The pre-credits sequence of Werner Herzog’s Aguirre, The Wrath of God informs us that the film is based on the journals of the monk Gaspar de Carvajal, who accompanied the 16th century expeditionary forces of Spain’s Gonzalo Pizarro. This announcement proves to be about as truthful as the claim of authenticity that kicks off the Coen brothers’ masterful Fargo, or those same filmmakers’ insistence that O Brother, Where Art Thou? owes its allegiance to Homer; which is to say Herzog’s claim is an amusing bit of auterist fabrication which reminds us that, for all its attempts to recreate historical reality, Aguirre is a movie, filtered through the perceptions and preconceptions of one man. And what a man this is. As Outlaw Vern might note, one masterful filmatist; to the rest of us, one Werner Herzog.

Once one moves beyond this opening bit of posturing, it is tempting to assert that Herzog’s theses in Aguirre are completely realized in the film’s opening and closing scenes. Of course, to do so would be to underestimate the power, magnificence and importance of the film’s intervening 90 minutes, but still, the temptation remains. As I am, like Oscar Wilde, able to resist everything except temptation, why not explore it?

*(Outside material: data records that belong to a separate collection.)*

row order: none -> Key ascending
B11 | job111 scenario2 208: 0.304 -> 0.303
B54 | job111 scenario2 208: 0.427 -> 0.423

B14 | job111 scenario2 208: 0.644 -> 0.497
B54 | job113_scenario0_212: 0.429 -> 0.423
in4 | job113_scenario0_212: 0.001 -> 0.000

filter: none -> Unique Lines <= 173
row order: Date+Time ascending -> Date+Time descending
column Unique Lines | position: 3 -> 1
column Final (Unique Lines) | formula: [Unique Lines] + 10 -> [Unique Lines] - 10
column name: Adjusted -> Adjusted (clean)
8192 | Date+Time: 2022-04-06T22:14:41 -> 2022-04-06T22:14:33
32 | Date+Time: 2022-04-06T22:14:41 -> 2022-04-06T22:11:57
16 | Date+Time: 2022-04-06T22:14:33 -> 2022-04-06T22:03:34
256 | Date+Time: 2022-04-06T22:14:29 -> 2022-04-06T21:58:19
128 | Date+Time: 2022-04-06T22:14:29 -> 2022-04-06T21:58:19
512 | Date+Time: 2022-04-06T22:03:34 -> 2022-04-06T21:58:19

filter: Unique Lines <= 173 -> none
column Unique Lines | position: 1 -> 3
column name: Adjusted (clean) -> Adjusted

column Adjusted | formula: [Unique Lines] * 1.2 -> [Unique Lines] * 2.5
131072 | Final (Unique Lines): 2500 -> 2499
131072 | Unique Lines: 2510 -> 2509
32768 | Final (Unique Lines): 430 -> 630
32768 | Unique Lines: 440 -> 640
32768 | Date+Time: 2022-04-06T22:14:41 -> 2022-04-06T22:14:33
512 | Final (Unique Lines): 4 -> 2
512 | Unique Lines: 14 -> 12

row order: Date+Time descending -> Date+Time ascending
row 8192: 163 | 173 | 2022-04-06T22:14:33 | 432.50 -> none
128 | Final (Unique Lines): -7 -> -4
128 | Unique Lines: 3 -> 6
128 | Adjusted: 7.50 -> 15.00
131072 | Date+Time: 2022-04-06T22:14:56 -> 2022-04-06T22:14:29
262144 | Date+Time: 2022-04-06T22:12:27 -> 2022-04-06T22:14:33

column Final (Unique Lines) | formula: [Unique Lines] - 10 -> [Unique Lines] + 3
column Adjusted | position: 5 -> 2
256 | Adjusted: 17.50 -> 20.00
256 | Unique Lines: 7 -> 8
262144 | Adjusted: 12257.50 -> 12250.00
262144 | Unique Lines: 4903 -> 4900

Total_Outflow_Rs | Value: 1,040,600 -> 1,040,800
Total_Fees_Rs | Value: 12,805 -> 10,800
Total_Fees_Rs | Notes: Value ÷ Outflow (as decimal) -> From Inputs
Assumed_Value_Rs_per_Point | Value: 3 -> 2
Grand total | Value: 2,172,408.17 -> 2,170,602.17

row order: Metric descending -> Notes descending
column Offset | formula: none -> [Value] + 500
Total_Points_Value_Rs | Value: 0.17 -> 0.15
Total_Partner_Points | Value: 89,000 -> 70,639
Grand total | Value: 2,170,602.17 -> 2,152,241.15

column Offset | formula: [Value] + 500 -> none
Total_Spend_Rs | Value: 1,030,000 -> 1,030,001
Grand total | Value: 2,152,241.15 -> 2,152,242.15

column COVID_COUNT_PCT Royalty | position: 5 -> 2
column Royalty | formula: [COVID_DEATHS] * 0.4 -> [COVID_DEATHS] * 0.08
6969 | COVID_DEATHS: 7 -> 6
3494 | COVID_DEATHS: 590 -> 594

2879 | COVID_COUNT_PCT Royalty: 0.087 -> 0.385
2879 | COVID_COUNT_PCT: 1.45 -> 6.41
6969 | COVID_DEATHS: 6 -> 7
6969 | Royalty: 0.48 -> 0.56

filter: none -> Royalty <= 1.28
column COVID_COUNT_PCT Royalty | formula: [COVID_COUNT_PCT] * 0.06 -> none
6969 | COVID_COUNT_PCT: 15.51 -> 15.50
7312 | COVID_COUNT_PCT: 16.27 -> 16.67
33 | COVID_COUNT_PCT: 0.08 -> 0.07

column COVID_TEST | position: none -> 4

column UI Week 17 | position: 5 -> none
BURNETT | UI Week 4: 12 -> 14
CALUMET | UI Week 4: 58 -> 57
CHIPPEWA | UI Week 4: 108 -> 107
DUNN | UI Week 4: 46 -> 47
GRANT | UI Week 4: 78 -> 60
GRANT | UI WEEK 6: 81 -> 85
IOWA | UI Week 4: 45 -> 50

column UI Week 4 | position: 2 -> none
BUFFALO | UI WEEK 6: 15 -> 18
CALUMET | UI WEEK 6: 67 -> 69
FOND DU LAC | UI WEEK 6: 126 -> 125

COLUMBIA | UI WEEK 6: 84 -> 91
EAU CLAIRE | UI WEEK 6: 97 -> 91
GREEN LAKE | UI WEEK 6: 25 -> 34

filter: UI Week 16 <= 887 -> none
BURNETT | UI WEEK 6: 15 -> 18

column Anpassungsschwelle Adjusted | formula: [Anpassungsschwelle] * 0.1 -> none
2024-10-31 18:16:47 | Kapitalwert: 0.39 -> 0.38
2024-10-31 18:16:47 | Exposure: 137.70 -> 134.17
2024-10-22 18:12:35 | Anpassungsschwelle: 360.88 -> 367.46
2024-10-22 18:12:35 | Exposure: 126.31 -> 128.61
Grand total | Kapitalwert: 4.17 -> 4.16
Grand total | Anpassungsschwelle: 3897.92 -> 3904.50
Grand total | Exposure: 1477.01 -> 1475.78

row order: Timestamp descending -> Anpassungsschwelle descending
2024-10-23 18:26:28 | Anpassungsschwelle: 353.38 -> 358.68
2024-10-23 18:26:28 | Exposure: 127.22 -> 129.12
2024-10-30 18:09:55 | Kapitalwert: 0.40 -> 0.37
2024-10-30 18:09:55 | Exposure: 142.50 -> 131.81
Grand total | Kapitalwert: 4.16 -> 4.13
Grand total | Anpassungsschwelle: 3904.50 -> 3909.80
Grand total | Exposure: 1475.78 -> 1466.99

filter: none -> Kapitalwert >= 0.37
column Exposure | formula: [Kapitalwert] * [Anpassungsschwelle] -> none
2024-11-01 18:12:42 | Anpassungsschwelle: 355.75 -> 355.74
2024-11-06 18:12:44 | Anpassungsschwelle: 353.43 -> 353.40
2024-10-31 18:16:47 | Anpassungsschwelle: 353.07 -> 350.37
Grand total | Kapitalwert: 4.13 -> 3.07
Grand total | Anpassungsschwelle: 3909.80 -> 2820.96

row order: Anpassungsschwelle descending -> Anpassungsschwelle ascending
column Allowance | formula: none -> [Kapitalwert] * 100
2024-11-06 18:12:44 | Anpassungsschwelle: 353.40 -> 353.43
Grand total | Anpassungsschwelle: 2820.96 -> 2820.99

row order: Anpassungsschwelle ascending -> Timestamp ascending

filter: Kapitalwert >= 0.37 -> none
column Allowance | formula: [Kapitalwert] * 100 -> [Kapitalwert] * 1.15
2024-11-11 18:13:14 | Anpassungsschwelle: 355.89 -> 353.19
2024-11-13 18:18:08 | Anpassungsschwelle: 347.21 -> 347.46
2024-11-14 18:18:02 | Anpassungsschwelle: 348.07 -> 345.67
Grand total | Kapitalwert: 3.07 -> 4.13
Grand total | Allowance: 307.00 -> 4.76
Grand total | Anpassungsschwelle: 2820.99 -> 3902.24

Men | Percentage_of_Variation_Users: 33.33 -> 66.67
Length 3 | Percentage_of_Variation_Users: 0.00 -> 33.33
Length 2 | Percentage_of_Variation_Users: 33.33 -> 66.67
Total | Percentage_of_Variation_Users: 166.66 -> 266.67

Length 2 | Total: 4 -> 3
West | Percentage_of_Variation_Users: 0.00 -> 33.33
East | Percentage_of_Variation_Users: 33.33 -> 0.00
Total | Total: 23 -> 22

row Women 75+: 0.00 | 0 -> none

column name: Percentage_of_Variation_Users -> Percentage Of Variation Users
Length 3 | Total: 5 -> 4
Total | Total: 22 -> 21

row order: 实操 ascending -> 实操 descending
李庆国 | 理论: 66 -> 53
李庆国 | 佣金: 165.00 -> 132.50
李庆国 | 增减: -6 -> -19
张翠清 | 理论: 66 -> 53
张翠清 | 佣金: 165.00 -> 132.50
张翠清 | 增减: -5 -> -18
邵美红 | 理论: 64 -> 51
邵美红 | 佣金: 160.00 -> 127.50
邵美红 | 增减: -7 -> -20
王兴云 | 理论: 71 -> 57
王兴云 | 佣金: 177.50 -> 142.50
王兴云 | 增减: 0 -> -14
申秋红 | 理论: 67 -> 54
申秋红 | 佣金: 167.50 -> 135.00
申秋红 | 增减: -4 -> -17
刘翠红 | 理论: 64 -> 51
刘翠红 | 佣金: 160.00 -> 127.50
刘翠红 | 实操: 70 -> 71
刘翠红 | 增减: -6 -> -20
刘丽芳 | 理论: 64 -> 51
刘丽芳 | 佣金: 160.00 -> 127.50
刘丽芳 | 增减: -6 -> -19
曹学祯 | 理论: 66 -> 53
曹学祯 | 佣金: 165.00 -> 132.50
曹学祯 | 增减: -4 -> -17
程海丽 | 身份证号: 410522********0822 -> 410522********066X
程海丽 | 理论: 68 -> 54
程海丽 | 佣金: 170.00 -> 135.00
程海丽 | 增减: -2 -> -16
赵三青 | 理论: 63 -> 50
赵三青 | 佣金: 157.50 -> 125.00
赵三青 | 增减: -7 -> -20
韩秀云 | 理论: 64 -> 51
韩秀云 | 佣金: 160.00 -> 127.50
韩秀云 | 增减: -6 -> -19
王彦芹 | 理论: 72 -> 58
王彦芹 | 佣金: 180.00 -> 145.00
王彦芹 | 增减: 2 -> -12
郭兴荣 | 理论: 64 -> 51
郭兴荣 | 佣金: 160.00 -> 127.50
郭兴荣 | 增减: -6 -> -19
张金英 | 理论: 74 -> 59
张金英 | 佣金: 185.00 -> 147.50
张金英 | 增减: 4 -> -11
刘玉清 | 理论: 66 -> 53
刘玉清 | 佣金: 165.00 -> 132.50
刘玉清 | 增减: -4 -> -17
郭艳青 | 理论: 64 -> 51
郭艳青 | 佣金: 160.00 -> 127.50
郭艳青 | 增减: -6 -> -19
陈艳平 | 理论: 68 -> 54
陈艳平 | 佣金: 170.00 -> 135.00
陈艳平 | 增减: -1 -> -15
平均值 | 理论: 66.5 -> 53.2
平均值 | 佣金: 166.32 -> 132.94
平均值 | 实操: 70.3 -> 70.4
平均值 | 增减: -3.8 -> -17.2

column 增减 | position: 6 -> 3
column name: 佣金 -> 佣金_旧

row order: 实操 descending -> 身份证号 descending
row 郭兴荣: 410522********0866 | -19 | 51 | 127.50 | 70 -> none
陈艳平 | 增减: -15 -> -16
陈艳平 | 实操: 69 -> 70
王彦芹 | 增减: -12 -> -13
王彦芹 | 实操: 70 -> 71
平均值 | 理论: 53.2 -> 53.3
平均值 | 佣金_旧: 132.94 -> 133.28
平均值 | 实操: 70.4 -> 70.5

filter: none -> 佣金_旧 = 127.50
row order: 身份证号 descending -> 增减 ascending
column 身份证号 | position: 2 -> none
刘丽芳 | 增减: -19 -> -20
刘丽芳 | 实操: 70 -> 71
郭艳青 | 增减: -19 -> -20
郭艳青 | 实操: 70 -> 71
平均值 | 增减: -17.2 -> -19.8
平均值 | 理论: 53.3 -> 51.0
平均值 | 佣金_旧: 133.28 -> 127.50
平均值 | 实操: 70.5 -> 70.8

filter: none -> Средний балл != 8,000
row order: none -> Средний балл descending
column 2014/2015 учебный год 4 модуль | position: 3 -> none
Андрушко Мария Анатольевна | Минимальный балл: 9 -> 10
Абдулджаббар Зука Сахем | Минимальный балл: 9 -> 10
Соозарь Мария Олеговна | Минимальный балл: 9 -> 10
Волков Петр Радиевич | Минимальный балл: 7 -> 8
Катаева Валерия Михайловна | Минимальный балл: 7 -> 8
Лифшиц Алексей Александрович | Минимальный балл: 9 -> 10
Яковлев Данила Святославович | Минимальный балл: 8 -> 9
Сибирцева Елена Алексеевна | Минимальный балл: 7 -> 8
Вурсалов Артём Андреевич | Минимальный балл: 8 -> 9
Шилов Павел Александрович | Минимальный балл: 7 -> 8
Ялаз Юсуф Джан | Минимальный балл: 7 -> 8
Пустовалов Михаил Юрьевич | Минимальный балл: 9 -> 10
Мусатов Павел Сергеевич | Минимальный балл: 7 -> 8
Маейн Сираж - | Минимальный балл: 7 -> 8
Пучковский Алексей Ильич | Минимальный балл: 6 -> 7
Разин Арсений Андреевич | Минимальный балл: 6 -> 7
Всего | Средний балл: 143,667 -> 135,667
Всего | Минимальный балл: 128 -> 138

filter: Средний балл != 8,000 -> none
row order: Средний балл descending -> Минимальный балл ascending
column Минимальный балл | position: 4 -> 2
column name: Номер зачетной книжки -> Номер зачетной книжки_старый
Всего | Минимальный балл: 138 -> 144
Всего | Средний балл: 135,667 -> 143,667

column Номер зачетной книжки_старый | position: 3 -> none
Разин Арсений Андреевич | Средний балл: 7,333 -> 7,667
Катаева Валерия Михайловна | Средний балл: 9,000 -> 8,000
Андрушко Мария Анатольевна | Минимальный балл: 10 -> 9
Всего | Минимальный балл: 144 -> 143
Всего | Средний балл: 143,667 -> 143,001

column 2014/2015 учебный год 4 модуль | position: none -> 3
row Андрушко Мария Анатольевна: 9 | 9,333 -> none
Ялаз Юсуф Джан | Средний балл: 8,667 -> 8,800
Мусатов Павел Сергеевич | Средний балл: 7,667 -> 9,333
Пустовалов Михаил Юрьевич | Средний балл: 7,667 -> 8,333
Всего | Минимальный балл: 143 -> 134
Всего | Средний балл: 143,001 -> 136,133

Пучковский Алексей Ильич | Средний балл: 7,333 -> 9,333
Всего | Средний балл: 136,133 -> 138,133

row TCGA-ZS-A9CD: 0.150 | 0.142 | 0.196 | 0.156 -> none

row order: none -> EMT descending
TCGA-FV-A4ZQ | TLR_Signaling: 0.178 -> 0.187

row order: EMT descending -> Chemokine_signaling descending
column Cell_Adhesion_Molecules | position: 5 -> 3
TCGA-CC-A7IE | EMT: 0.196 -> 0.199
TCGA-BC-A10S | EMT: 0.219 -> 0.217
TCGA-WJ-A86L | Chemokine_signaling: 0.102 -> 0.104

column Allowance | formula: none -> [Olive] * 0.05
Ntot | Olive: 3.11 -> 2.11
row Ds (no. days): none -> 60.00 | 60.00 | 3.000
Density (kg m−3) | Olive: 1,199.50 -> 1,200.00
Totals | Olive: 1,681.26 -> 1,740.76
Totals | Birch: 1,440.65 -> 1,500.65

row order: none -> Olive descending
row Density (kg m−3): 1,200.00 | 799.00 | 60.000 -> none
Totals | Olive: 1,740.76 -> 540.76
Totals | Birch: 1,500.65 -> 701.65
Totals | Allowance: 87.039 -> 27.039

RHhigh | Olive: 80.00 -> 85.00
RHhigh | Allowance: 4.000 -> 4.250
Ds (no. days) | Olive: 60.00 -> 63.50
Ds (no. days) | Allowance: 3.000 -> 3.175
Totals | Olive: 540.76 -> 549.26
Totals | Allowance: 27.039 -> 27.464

The film’s rightfully famous opening shot, with the camera mounted at a discreet distance, gives us a stunning image of an Andean mountain through a hazy mist, and is followed quickly by a stately zoom in that appears to show us a trail of ant-like creatures working their way down the mountain. As we get closer, it is revealed that these are not ants, but men, conquistadores, in fact, in full military regalia, winding their way down a rugged path, to the accompaniment of Florian Fricke’s ethereal and haunting score. The men move down, down, down, through the clouds, but paradoxically remain in a fog throughout. Most of the laborious carting of materials appears to be done by both llamas and natives, some (most? all? this is unclear) of whom are chained together, while the conquistadores carry only their armor and weaponry. It is entirely appropriate that all that these men bring to this wilderness are instruments of death and destruction. Early on, a cage crashes down the mountainside, its contents splattered against the unforgiving rocks. Later, a cannon also falls to its doom, exploding in a fireball at the mountain’s base. The jungle looks on impassively, absorbing the relics of human refuse as if we were infinitesimal fossils trapped between layers of Cambrian rock. And the men march on.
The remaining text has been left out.